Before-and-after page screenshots
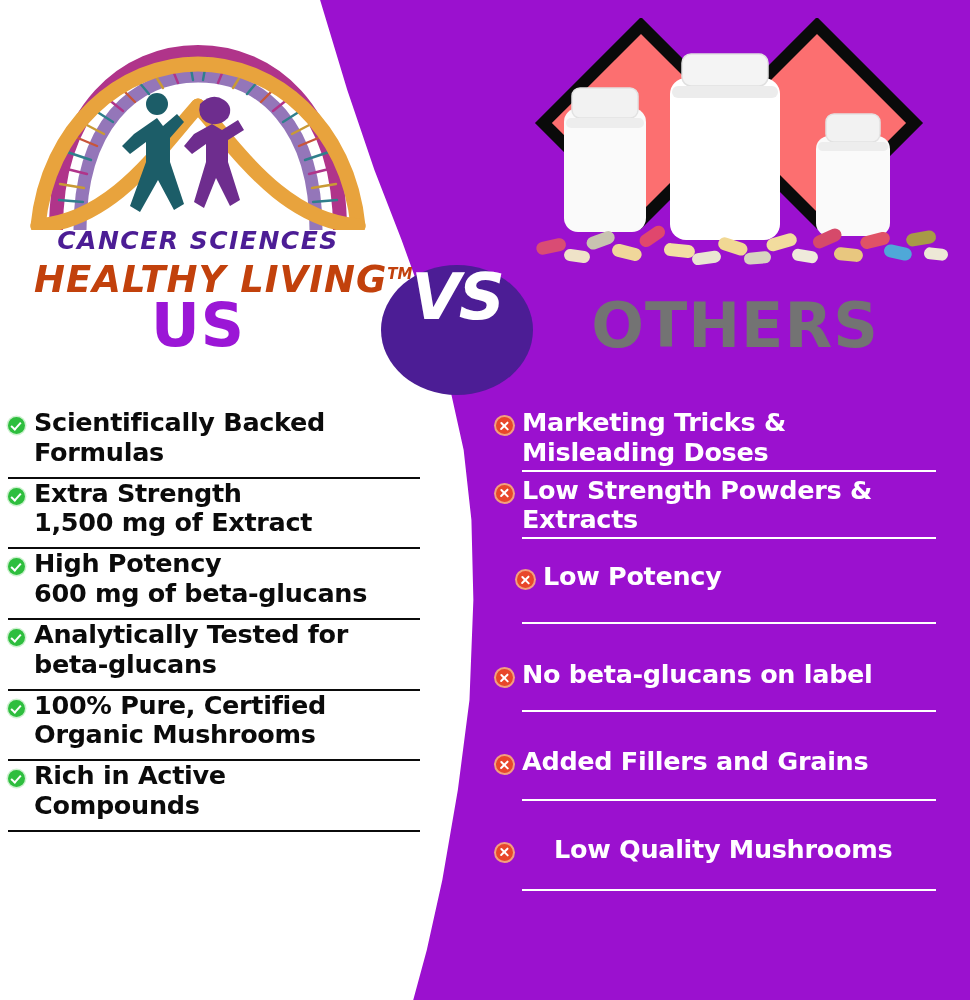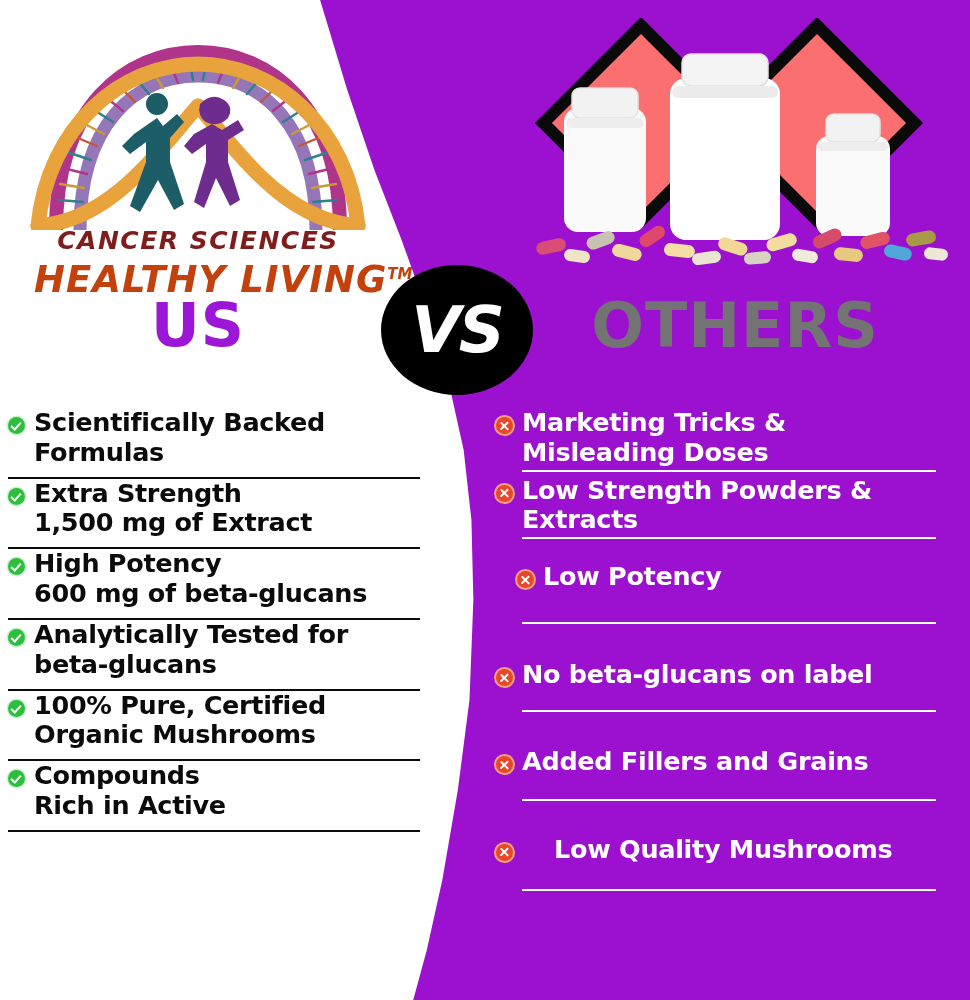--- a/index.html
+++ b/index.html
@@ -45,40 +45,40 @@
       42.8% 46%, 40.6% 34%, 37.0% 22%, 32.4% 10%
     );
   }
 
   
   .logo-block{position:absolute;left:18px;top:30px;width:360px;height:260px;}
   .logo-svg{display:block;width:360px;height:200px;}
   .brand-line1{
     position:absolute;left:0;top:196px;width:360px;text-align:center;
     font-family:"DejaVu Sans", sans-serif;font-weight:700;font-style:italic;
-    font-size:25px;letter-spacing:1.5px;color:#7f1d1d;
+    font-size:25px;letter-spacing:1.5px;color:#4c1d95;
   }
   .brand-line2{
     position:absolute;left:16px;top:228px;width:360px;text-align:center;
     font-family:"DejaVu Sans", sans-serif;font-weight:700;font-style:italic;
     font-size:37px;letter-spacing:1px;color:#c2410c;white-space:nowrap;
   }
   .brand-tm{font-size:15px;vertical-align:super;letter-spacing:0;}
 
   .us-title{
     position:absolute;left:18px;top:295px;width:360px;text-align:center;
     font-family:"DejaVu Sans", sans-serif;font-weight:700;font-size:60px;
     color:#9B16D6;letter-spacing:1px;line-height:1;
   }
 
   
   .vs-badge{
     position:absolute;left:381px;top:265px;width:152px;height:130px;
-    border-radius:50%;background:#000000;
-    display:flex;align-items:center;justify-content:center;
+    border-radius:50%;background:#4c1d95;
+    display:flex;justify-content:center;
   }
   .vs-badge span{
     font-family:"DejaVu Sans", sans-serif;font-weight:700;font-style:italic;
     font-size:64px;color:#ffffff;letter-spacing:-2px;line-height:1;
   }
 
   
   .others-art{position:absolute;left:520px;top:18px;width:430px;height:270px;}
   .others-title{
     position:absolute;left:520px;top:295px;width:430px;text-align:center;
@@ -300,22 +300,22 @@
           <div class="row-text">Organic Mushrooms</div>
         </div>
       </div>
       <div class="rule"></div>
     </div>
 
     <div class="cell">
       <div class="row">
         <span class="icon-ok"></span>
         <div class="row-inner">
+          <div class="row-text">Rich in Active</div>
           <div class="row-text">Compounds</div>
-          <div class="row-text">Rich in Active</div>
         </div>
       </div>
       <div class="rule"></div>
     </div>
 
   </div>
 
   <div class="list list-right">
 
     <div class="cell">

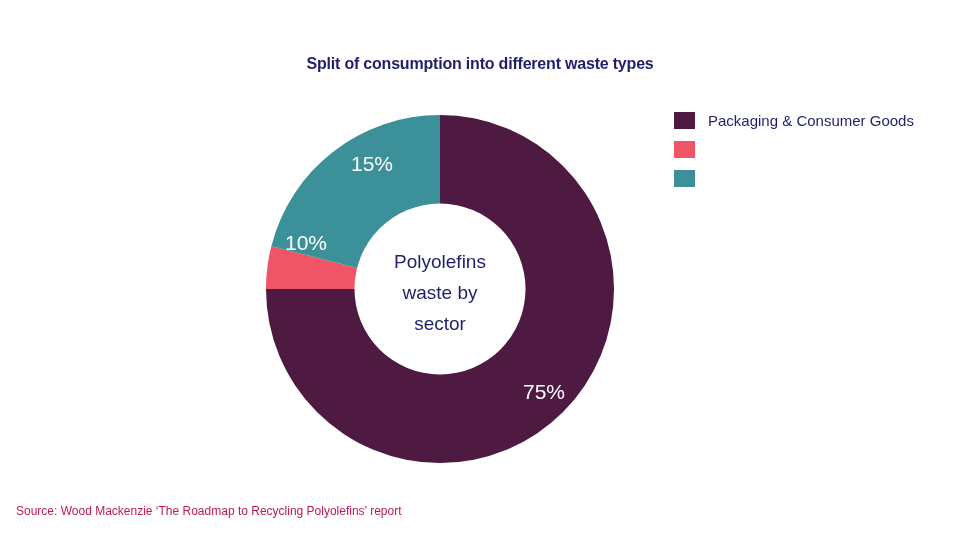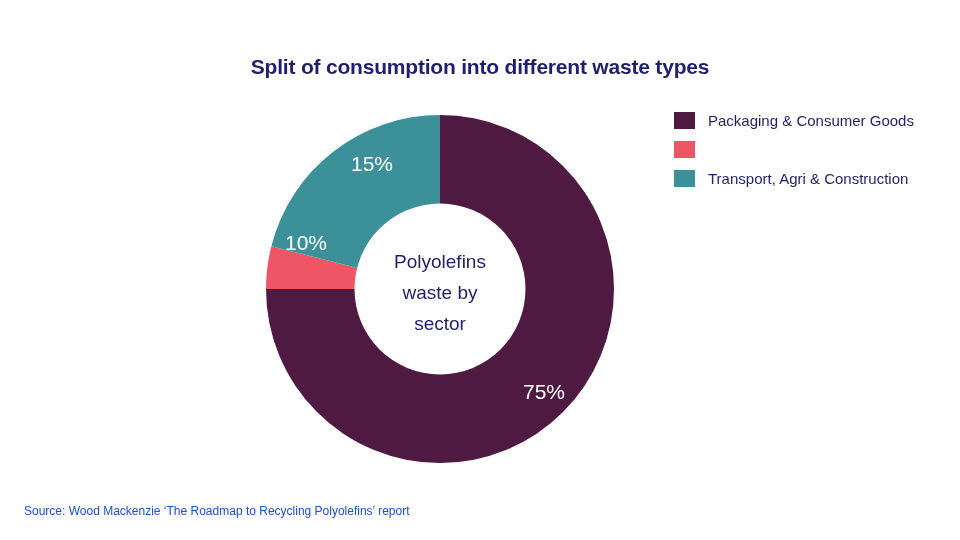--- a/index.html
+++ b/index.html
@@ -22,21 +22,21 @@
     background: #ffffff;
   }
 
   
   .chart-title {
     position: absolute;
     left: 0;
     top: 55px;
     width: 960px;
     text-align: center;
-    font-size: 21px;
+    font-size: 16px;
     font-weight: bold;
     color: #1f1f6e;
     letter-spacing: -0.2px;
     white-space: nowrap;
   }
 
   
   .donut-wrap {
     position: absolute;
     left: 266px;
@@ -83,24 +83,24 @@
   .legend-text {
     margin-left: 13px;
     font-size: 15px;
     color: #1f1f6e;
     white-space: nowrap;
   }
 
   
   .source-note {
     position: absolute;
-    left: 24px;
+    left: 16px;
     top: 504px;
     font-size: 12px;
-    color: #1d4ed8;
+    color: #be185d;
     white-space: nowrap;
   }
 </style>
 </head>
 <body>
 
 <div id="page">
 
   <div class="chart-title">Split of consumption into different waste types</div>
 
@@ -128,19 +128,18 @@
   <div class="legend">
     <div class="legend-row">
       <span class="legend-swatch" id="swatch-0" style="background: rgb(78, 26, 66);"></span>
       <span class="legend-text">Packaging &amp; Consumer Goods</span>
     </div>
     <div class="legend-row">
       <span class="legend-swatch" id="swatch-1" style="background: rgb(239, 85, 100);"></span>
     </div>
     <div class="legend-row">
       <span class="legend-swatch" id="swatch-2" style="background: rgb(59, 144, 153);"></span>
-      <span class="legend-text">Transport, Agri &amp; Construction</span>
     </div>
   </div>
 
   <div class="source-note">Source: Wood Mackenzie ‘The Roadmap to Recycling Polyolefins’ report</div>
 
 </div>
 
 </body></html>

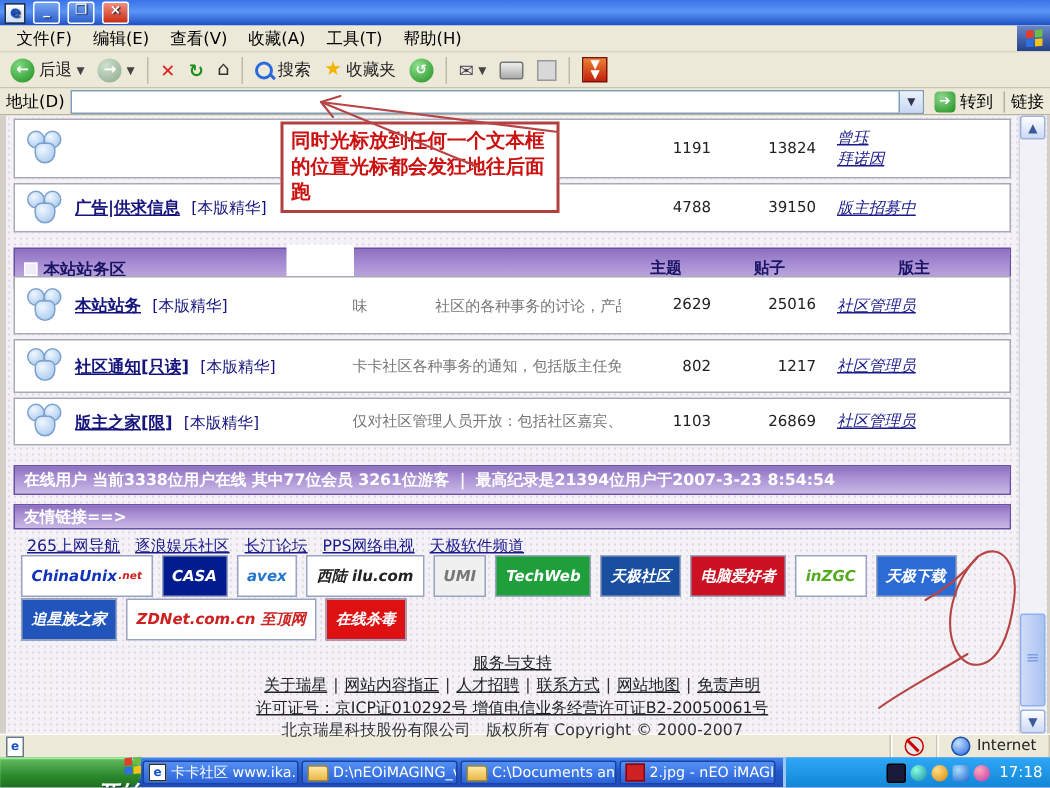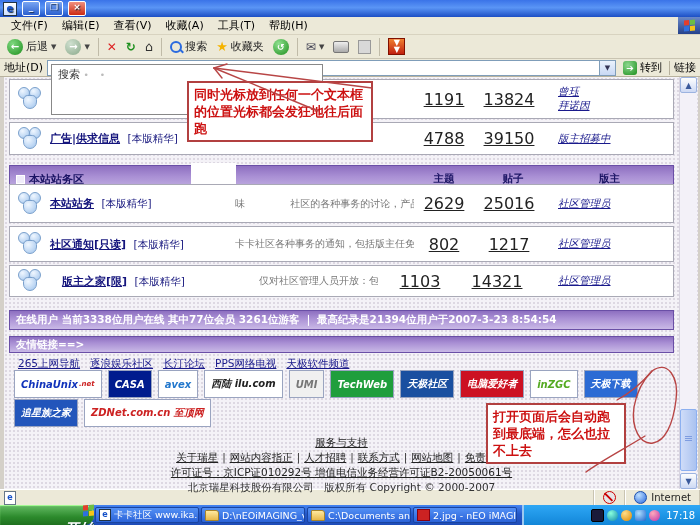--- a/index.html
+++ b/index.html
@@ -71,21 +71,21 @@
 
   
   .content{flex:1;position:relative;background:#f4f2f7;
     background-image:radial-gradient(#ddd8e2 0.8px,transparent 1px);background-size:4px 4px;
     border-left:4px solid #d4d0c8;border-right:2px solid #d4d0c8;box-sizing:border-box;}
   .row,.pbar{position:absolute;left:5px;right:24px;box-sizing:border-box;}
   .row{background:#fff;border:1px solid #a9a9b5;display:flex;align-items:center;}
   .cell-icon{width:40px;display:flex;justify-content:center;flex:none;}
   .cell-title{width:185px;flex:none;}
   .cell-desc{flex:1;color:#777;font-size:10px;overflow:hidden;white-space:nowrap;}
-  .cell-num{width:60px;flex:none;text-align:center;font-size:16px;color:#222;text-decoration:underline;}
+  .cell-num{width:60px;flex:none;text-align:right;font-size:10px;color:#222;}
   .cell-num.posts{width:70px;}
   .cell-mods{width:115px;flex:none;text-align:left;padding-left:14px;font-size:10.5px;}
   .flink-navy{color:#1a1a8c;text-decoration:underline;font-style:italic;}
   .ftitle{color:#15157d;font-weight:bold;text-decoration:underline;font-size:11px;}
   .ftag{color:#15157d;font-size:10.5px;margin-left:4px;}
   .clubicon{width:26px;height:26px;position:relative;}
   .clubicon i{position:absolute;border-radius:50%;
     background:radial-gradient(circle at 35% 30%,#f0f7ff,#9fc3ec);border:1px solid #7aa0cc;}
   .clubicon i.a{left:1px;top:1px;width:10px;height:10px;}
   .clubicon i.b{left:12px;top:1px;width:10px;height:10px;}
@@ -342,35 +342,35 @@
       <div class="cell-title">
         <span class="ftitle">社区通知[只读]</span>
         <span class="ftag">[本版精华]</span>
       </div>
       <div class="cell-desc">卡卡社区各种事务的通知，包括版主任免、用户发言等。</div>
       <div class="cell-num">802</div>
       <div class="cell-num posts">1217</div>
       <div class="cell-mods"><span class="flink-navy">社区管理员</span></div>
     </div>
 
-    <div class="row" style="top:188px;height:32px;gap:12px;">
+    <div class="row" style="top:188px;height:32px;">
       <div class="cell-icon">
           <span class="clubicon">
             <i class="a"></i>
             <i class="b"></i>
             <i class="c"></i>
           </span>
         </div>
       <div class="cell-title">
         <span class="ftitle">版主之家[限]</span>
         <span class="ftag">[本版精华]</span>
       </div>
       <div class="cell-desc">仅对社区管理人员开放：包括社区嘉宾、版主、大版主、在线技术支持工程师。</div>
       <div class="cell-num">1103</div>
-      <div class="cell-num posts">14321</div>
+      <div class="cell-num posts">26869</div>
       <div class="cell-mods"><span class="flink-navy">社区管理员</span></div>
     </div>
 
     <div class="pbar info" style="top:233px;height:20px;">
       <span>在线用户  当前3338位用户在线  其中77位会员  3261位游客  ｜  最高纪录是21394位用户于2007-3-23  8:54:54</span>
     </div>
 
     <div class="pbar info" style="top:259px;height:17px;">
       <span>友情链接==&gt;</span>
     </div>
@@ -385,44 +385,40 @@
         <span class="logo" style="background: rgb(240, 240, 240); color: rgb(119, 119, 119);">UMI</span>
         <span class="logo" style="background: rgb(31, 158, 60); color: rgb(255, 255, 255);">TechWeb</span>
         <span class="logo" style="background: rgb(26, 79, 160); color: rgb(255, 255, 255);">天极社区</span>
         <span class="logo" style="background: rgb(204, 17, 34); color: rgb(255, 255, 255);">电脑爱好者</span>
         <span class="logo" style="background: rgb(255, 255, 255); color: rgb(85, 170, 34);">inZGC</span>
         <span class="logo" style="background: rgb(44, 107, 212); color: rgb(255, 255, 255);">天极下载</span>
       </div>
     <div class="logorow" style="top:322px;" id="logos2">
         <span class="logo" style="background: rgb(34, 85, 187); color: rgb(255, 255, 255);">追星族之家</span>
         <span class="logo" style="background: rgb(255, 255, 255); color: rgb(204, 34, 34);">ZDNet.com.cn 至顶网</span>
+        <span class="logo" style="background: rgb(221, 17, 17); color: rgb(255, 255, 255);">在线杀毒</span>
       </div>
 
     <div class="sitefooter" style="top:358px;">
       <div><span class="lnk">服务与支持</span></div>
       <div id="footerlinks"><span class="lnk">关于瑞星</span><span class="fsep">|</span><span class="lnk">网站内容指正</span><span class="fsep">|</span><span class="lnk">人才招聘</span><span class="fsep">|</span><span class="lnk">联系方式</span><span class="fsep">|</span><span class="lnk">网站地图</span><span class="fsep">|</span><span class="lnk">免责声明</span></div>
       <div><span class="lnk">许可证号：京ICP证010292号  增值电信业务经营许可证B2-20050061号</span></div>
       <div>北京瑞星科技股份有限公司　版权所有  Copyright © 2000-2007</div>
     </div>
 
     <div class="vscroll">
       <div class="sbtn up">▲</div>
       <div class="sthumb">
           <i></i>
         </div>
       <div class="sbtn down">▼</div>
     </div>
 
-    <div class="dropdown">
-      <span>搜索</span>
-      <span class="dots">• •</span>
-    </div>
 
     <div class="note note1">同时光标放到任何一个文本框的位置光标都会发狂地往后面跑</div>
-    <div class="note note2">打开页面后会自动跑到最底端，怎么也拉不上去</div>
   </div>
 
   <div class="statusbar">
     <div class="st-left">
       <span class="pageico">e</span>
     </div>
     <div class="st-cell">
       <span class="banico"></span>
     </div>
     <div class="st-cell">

# Task directions
Find the word "bold" in the records, and report each line that has it.

# Solution to the problem
     font-weight: bold;
   .ftitle{color:#15157d;font-weight:bold;text-decoration:underline;font-size:11px;}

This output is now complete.